Saturday, July 11, 2009

The DampAsses make a trip

He knew he would have to go. There was just no getting around it. DampAss had been dreading this moment for months, ever since The Maestro had earned a 13th Slam. DampAss’ spirits had lifted temporarily after Nadal crushed him in Australia. But alas, along came Paris, and Nadal’s surprising announcement that he would not be defending. Suddenly DampAss found himself in a tie for the G.O.A.T. And now it looked like things were about to get worse.

The hardest part was figuring out a way to convince Mrs. DampAss that she would have to come with him. He put off talking about it for as long as he could. His wife walked around with a pinched face. At night she slept facing the wall, her silence a more effective barrier than any diaphragm. The help moved permanently back to the East Wing.

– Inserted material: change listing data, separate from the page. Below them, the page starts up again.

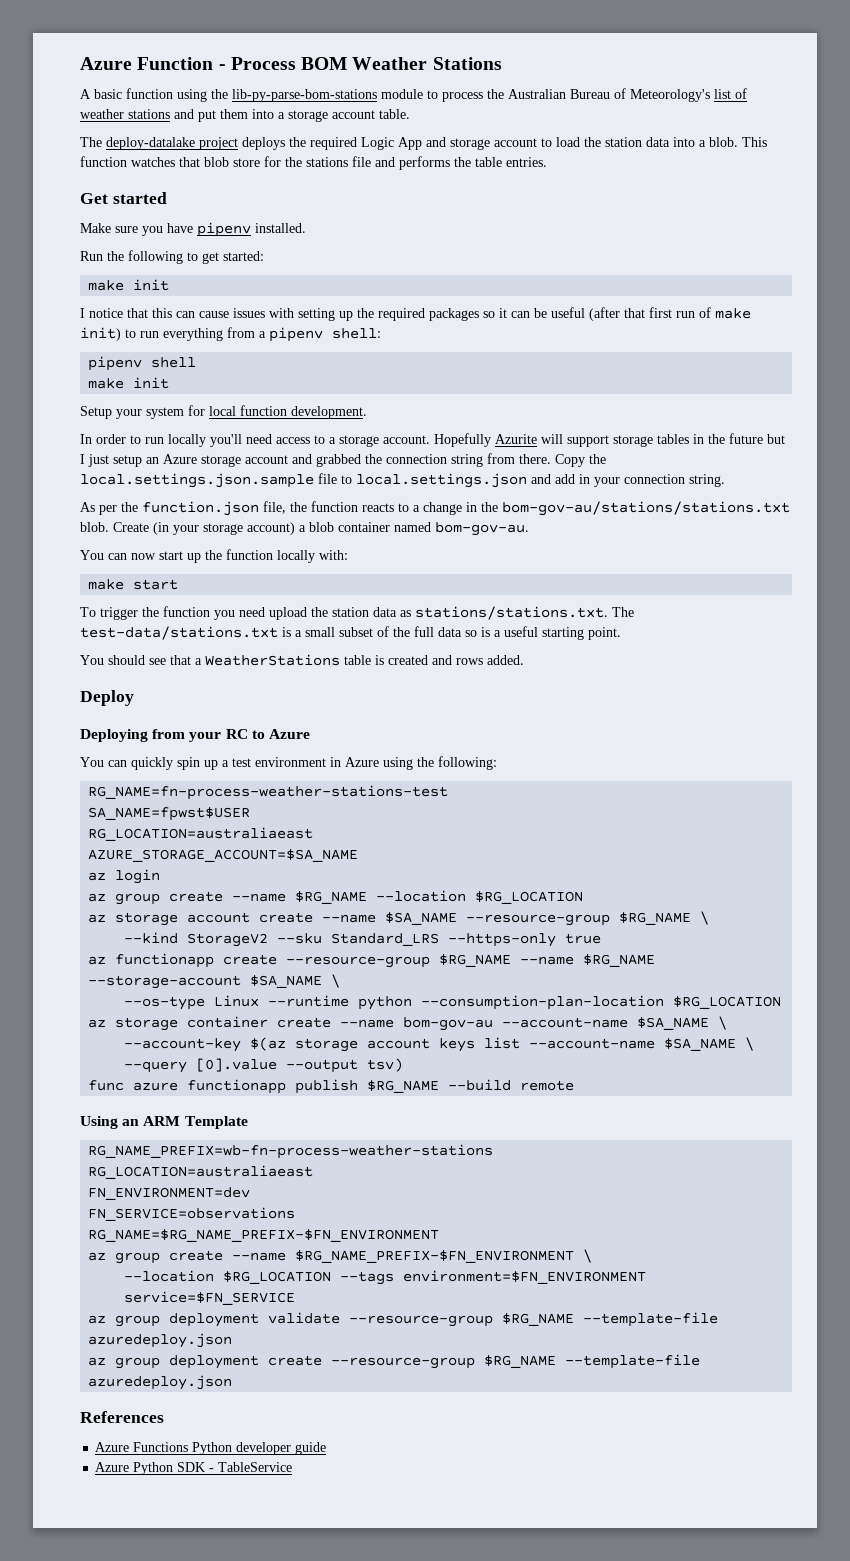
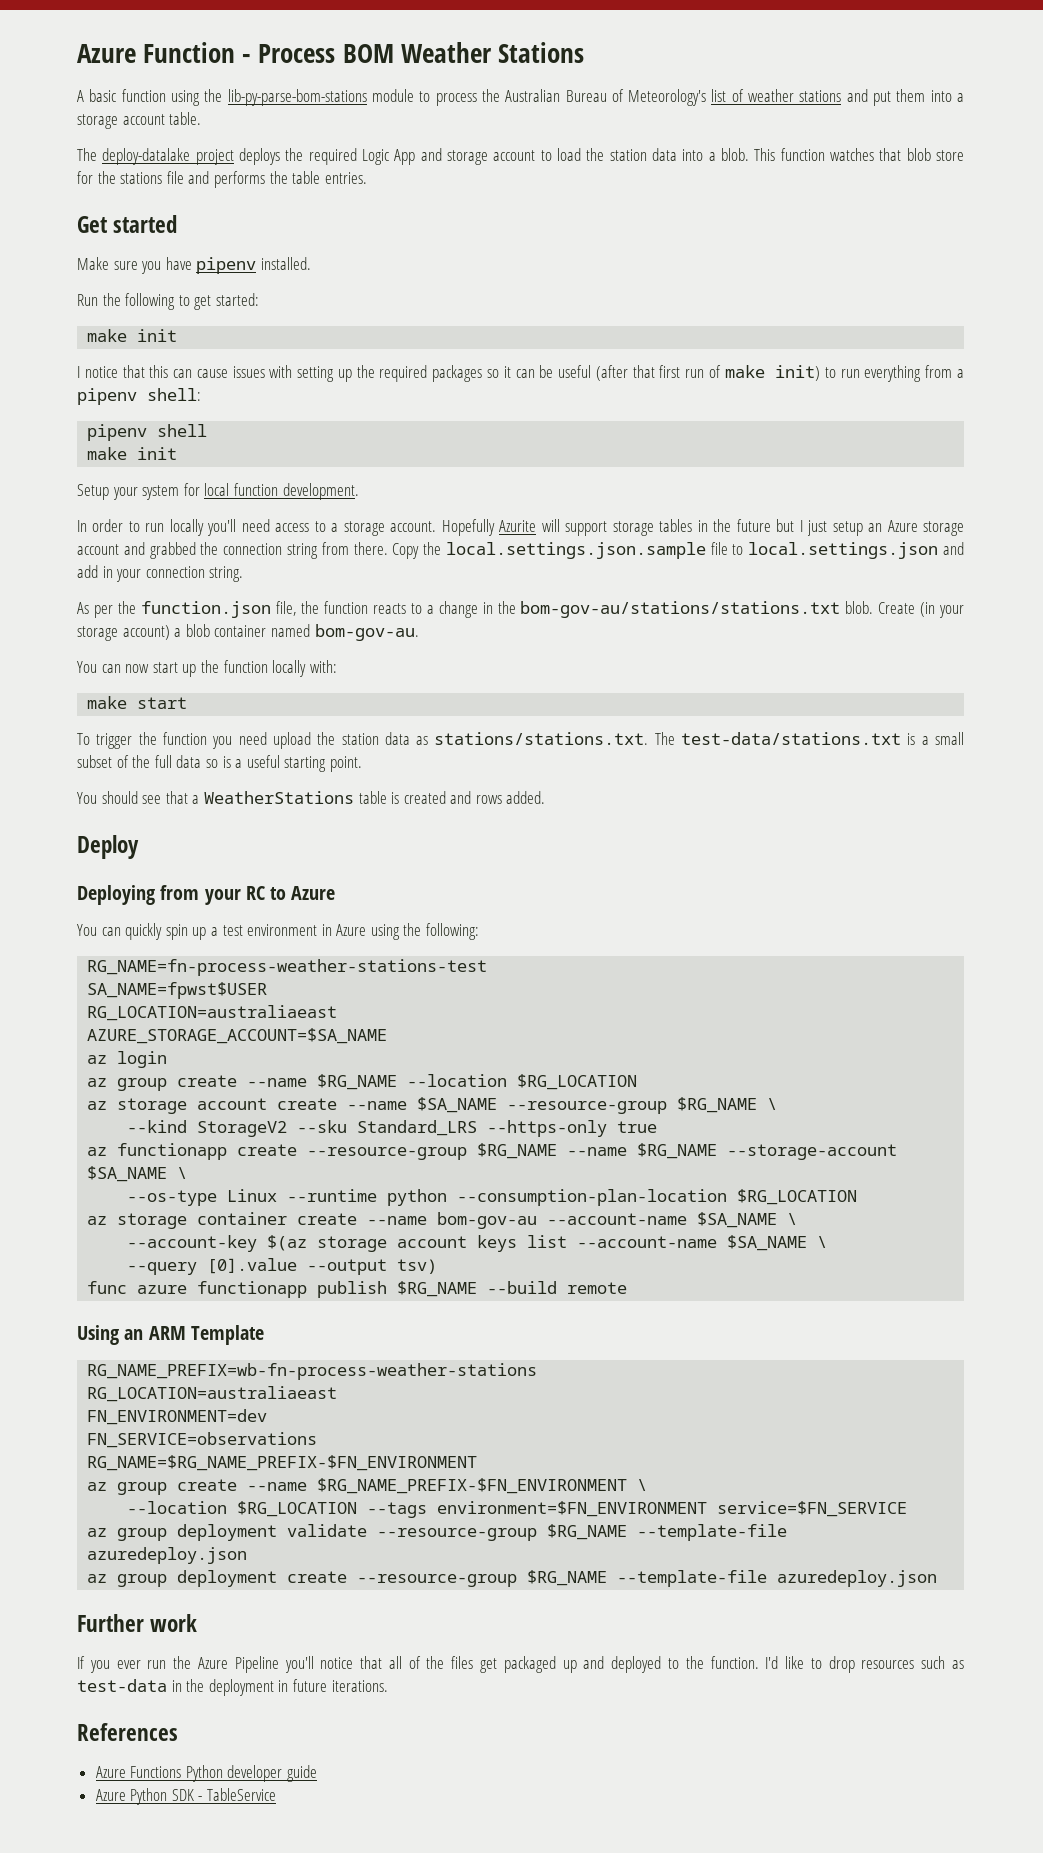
(233, 1382) none -> [77,1614,198,1632] [77,1656,964,1673] [77,1679,388,1696] // Further work // If you ever run the Azure Pipeline you'll notice that all of the files get packaged up and deployed to the function. I'd like to drop resources such as test-data in the deployment in future iterations.

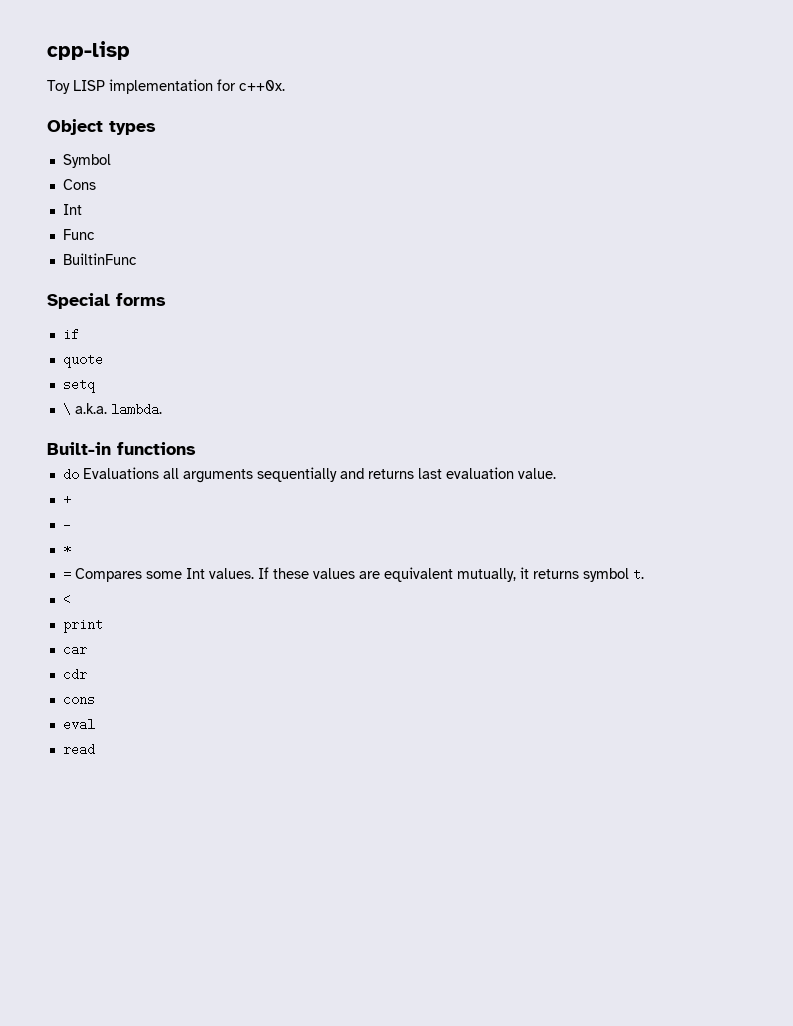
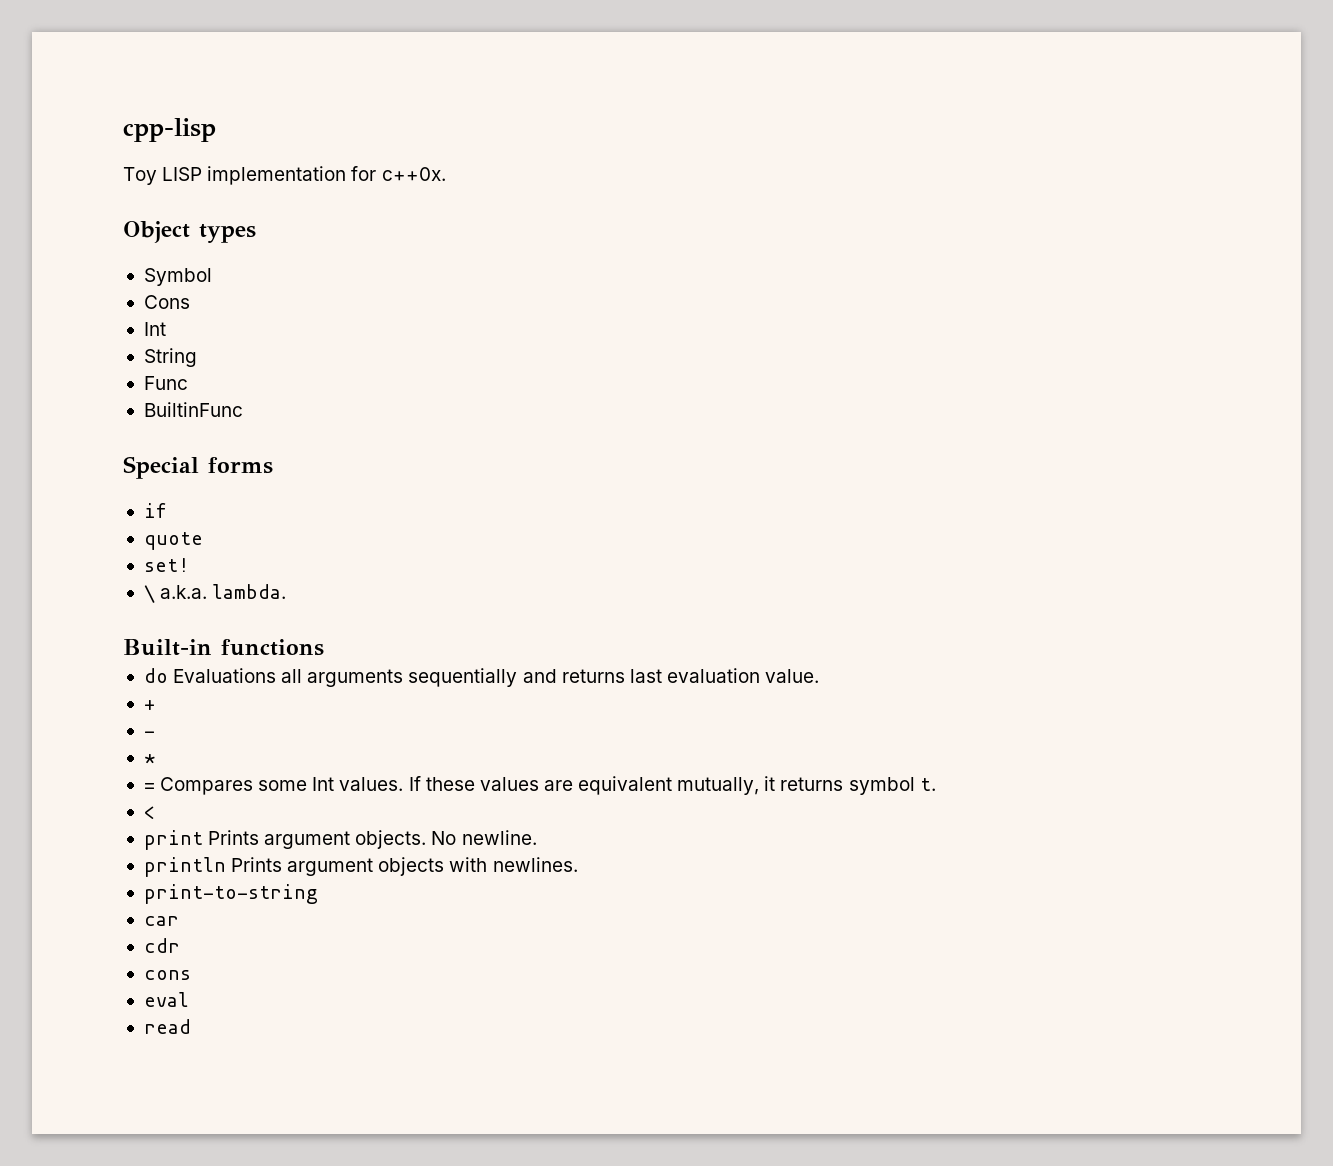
(82, 209) none -> [143,348,197,367] // String
[62,378,95,393] setq -> [143,558,189,572] set!
(103, 626) none -> [208,830,537,849] [143,857,578,877] [143,884,318,904] Prints argument objects. No newline. // println Prints argument objects with newlines. // print-to-string

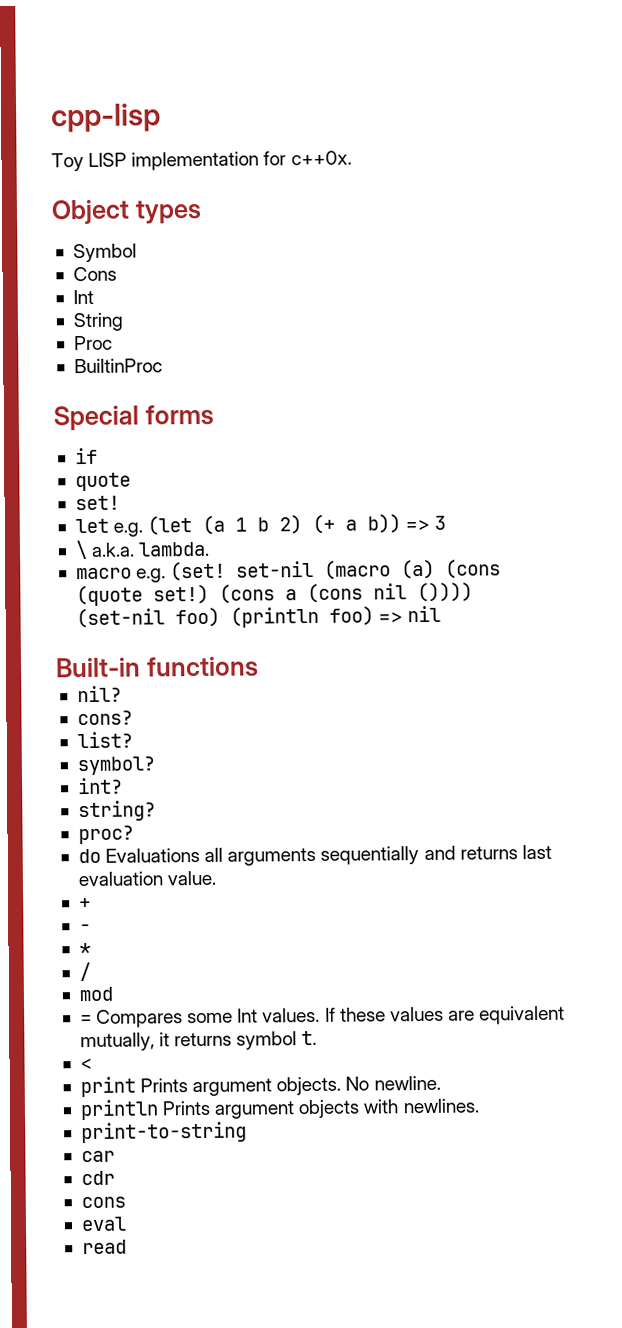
[143,376,188,390] [143,402,243,417] Func // BuiltinFunc -> [73,335,113,351] [73,358,163,374] Proc // BuiltinProc
[143,584,287,603] [123,639,324,656] \ a.k.a. lambda. // Built-in functions -> [74,514,447,537] [74,539,211,560] [75,559,502,583] [75,582,473,607] [75,605,442,629] [55,656,259,678] [76,685,122,703] [76,710,133,726] [76,731,133,749] [76,756,155,776] [77,777,123,795] [77,800,156,822] [77,825,134,845] let e.g. (let (a 1 b 2) (+ a b)) => 3 // \ a.k.a. lambda. // macro e.g. (set! set-nil (macro (a) (cons (quote set!) (cons a (cons nil ()))) (set-nil foo) (println foo) => nil // Built-in functions // nil? // cons? // list? // symbol? // int? // string? // proc?
(155, 759) none -> [78,961,91,982] [78,986,113,1002] // / // mod

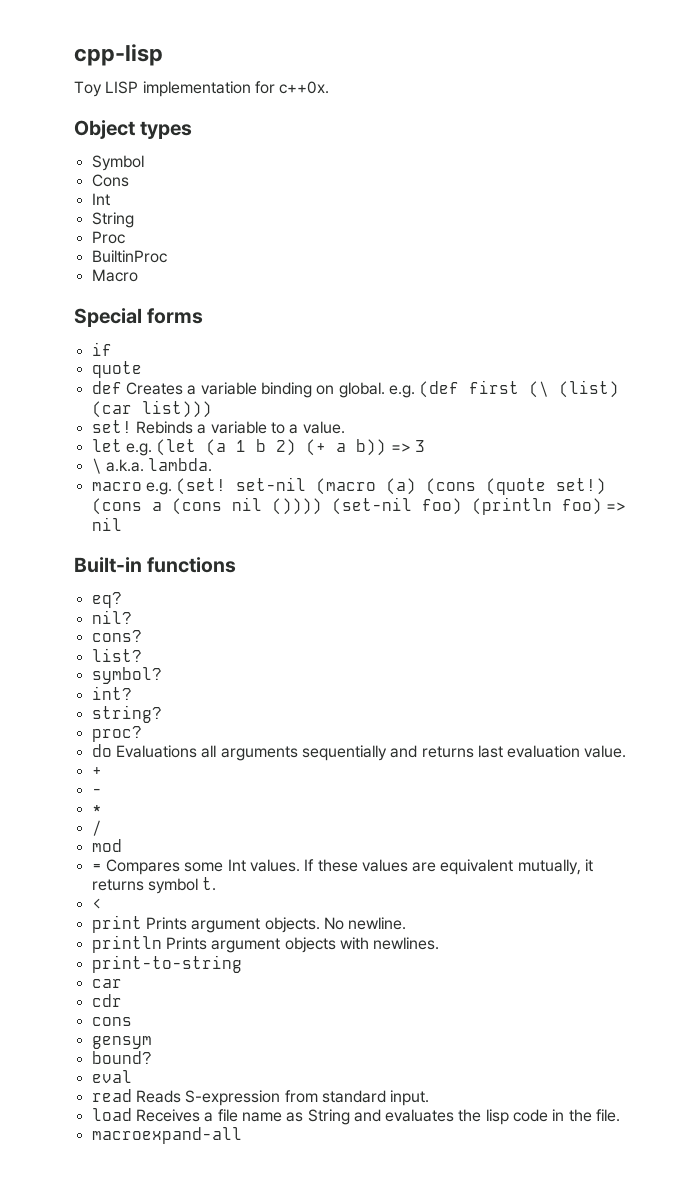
(163, 366) none -> [91,269,138,282] // Macro
[74,495,120,511] set! -> [91,380,620,398] [91,400,212,418] [91,420,345,434] def Creates a variable binding on global. e.g. (def first (\ (list) (car list))) // set! Rebinds a variable to a value.
(259, 667) none -> [91,592,122,608] // eq?
(126, 1202) none -> [91,1036,152,1049] [91,1051,152,1064] // gensym // bound?
(127, 1247) none -> [135,1090,430,1106] [91,1108,621,1125] [91,1127,242,1144] Reads S-expression from standard input. // load Receives a file name as String and evaluates the lisp code in the file. // macroexpand-all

The tension was broken by a call from the All England Club. The members of the Royal Committee wished to know if Mr. DampAss would grace them with his presence. They had not seen him since 2002, and although his membership was lifetime, they would be honored if he would attend this particular year. He said that he wasn’t sure as he had a number of projects on the fire. They replied that Mr. GaGassi had done the honor of showing up in Paris. The All England would be similarly honored if Mr. DampAss would close the loop as it were.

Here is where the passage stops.